§ What is required
Each line of the data below that contains "right" must be copied.
─── Provided information ───
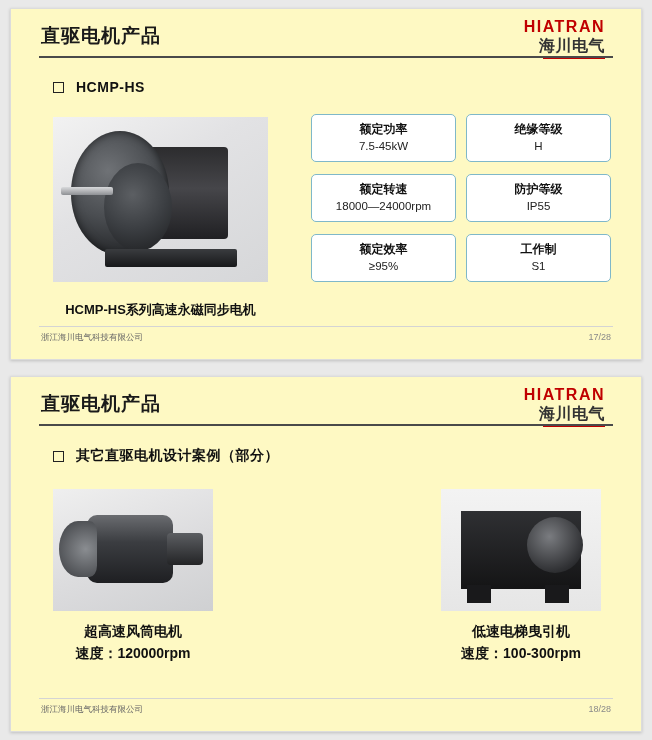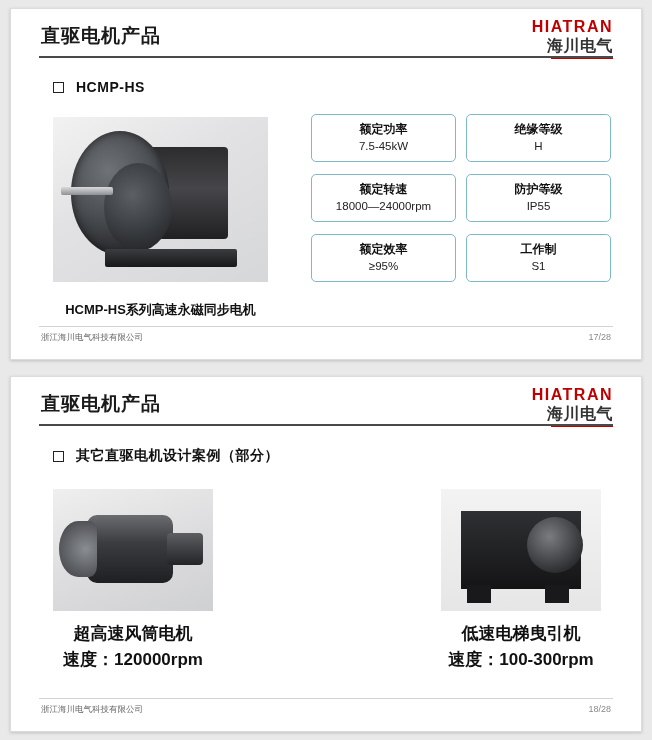--- a/index.html
+++ b/index.html
@@ -12,21 +12,21 @@
     width: 652px;
     height: 740px;
     position: relative;
     background: #e9e9e9;
     overflow: hidden;
   }
   .slide {
     position: absolute;
     left: 10px;
     width: 632px;
-    background: #ffffff;
+    background: #fef9c3;
     box-shadow: 0 1px 3px rgba(0,0,0,0.18);
     border: 1px solid #dcdcdc;
     box-sizing: border-box;
   }
   #slide1 { top: 8px; height: 352px; }
   #slide2 { top: 376px; height: 356px; }
 
   .slide-header {
     position: relative;
     height: 44px;
@@ -43,21 +43,21 @@
   .title-rule {
     position: absolute;
     left: 28px;
     right: 28px;
     top: 47px;
     height: 2px;
     background: #4a4a4a;
   }
   .logo {
     position: absolute;
-    right: 28px;
+    right: 36px;
     top: 10px;
     text-align: right;
     line-height: 1;
   }
   .logo-main {
     font-size: 16px;
     font-weight: bold;
     color: #c00000;
     letter-spacing: 1.5px;
     font-family: "Liberation Sans", sans-serif;
@@ -215,21 +215,21 @@
   }
   .card-photo {
     width: 160px;
     height: 122px;
     overflow: hidden;
     position: relative;
     background: #ddd;
   }
   .card-caption {
     margin-top: 10px;
-    font-size: 17px;
+    font-size: 14px;
     font-weight: bold;
     color: #111;
     line-height: 1.55;
   }
 
   
   .c1 { background: linear-gradient(160deg,#efefef 0%,#dcdcde 55%,#cfd0d2 100%); }
   .c1 .cyl {
     position: absolute; left: 34px; top: 26px; width: 86px; height: 68px;
     background: linear-gradient(180deg,#6a6c70 0%,#3b3d41 40%,#1e1f22 100%);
───
§ Solution to the exercise
     right: 28px;
-    right: 28px;
+    right: 36px;
     text-align: right;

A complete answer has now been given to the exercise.